Bruggenbouwen tussen verschillende vakgebieden
Als lector Biomimicry binnen de drie hogescholen ziet Gallo zichzelf het liefst als een bruggenbouwer tussen verschillende disciplines. Niet alleen wetenschappelijke onderwerpen, maar ook verschillende sectoren. Hij daagt studenten uit om naar het hele systeem te kijken. “Neem de textielindustrie. Die is behoorlijk vervuilend. En dat is om verschillende redenen: de monocultuur van katoenplantages, het op grote schaal gebruiken van synthetische vezels en de productie waar veel water en chemicaliën nodig zijn. Maar ook de manier waarop we als consumenten met kleding omgaan speelt hierbij een grote rol.”
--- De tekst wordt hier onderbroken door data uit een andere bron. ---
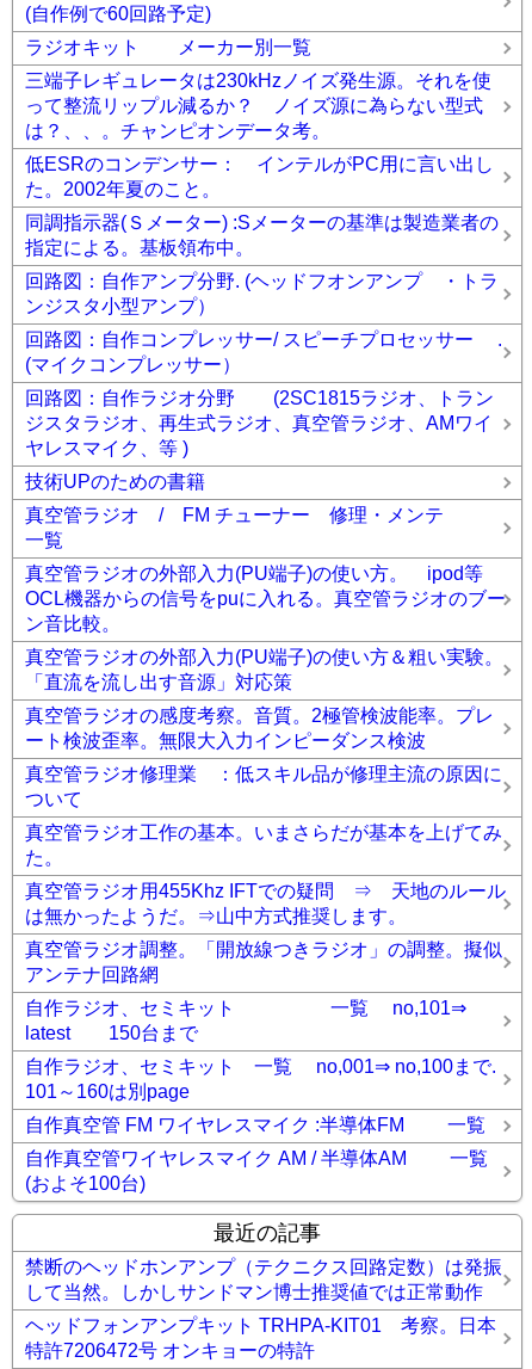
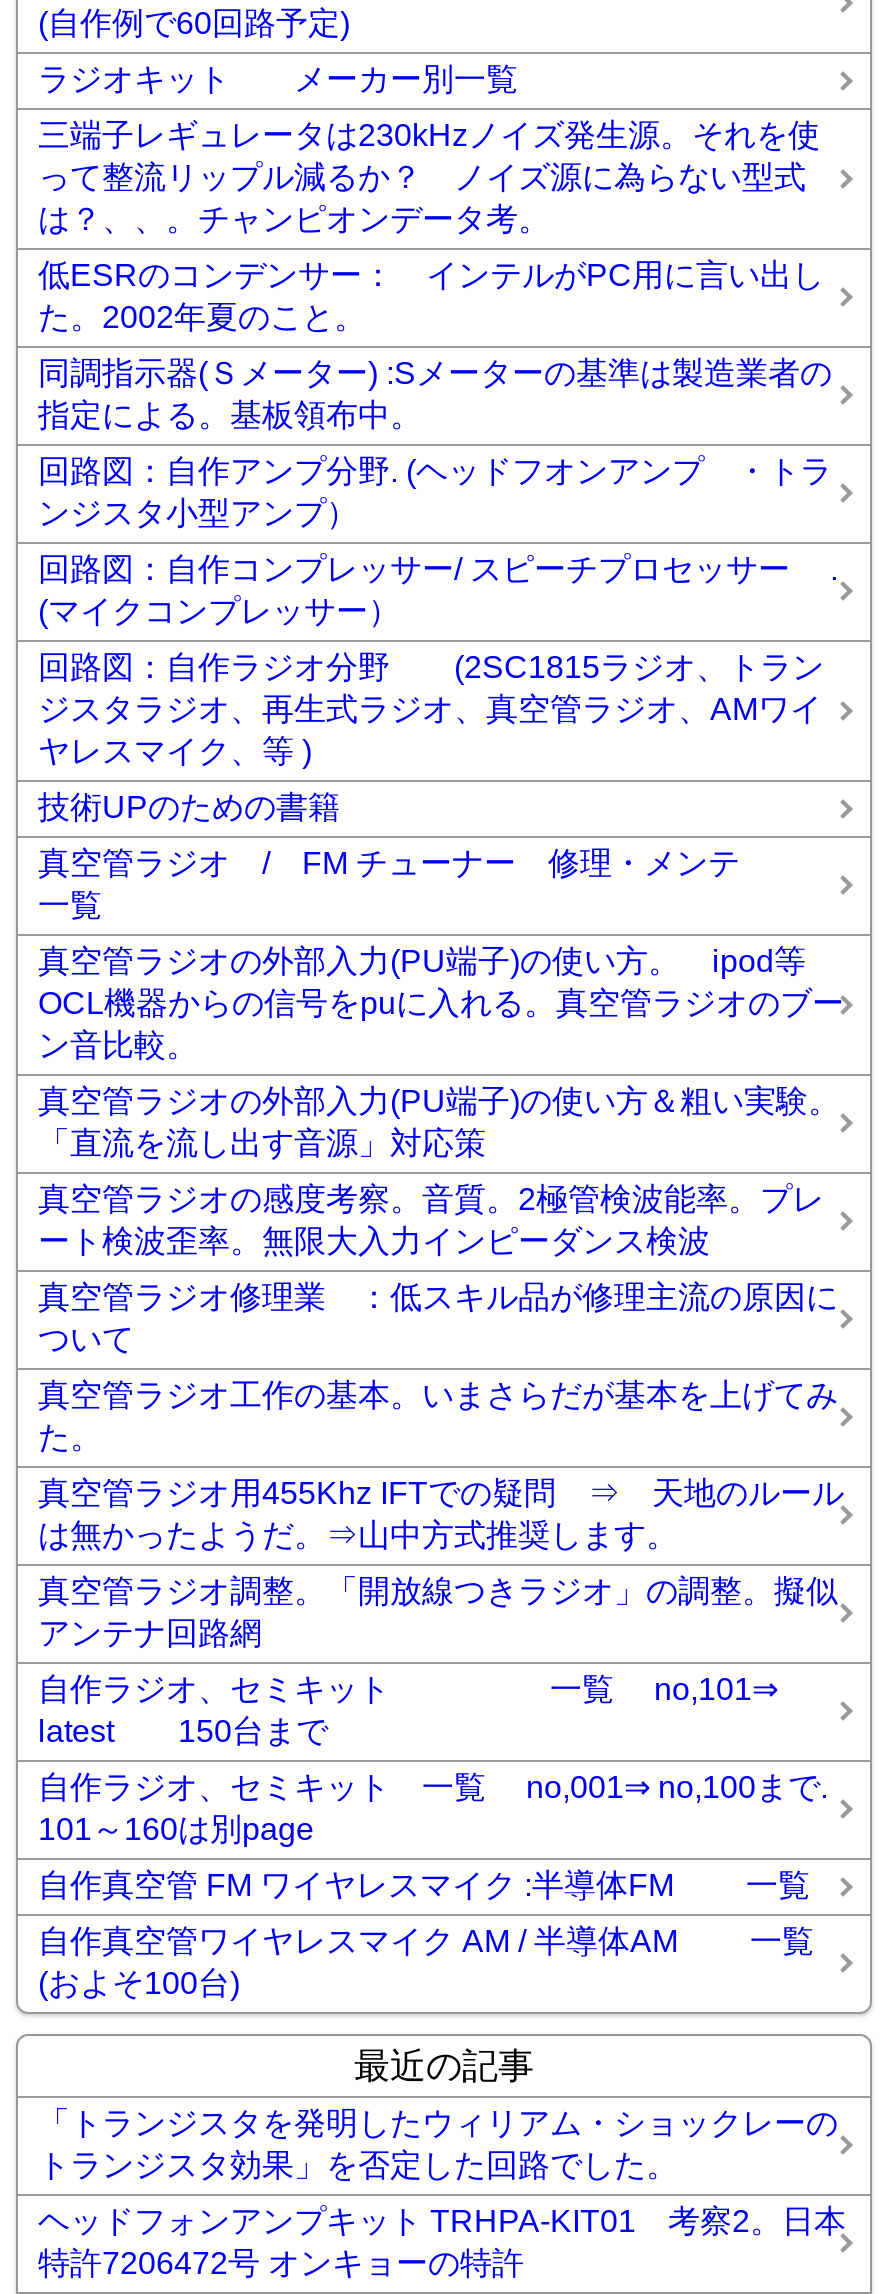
[25,1257,502,1302] 禁断のヘッドホンアンプ（テクニクス回路定数）は発振 | して当然。しかしサンドマン博士推奨値では正常動作 -> [38,2106,838,2182] 「トランジスタを発明したウィリアム・ショックレーの | トランジスタ効果」を否定した回路でした。
[25,1315,496,1336] ヘッドフォンアンプキット TRHPA-KIT01 考察。日本 -> [38,2204,846,2238] ヘッドフォンアンプキット TRHPA-KIT01 考察2。日本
Het is volgens Gallo daarom belangrijk om op een systemische manier naar de textiel industrie te kijken als we deze duurzamer willen maken. “We kunnen de hoeveelheid synthetische vezels vervangen door bio-based vezels, maar dan moeten we ze wel verbouwen op bio-based landbouwmodellen, zoals agroforestry. Hier groeien bomen en gewassen op dezelfde grond. Anders dan de monocultuur die we nu kennen in de landbouw, zorgt dit voor meer biodiversiteit en een gezondere bodem. We kunnen veel inspiratie en strategieën uit de natuur halen om de impact van de kledingindustrie op het klimaat te verminderen. En misschien nog wel belangrijker, we kunnen ook leren van de natuur hoe we kledingstukken aan het eind van hun levenscyclus kunnen afbreken. Om de industrie, net als de natuur, circulair te maken. Hiervoor moeten we speciale circulaire businessmodellen bedenken die waarde en welvaar opleveren voor alle betrokken partijen.”
Alle spelers aan tafel
“Om dit voor elkaar te krijgen is het belangrijk dat alle betrokken spelers in dit systeem met elkaar communiceren, zij moeten allemaal aanschuiven aan de ‘tekentafel’. Niet alleen boeren en textielproducenten, maar ook biologen, engineers, economen en leraren. Samen kunnen zij de textielindustrie re-designen en met een systemische aanpak duurzamer maken. Maar het is ook belangrijk om in dit designproces sociale-wetenschappers, consumentengedrag-experts en beleidsmakers te betrekken. Wetenschappers en engineers kunnen technologie ontwikkelen, dat is meestal niet het probleem. Veel technologie is er al gewoon. Het belangrijkste is misschien wel beleid en middelen voor consumenten ontwikkelen die ze in staat stellen duurzamere keuzes te maken waar de hele maatschappij van kan profiteren.”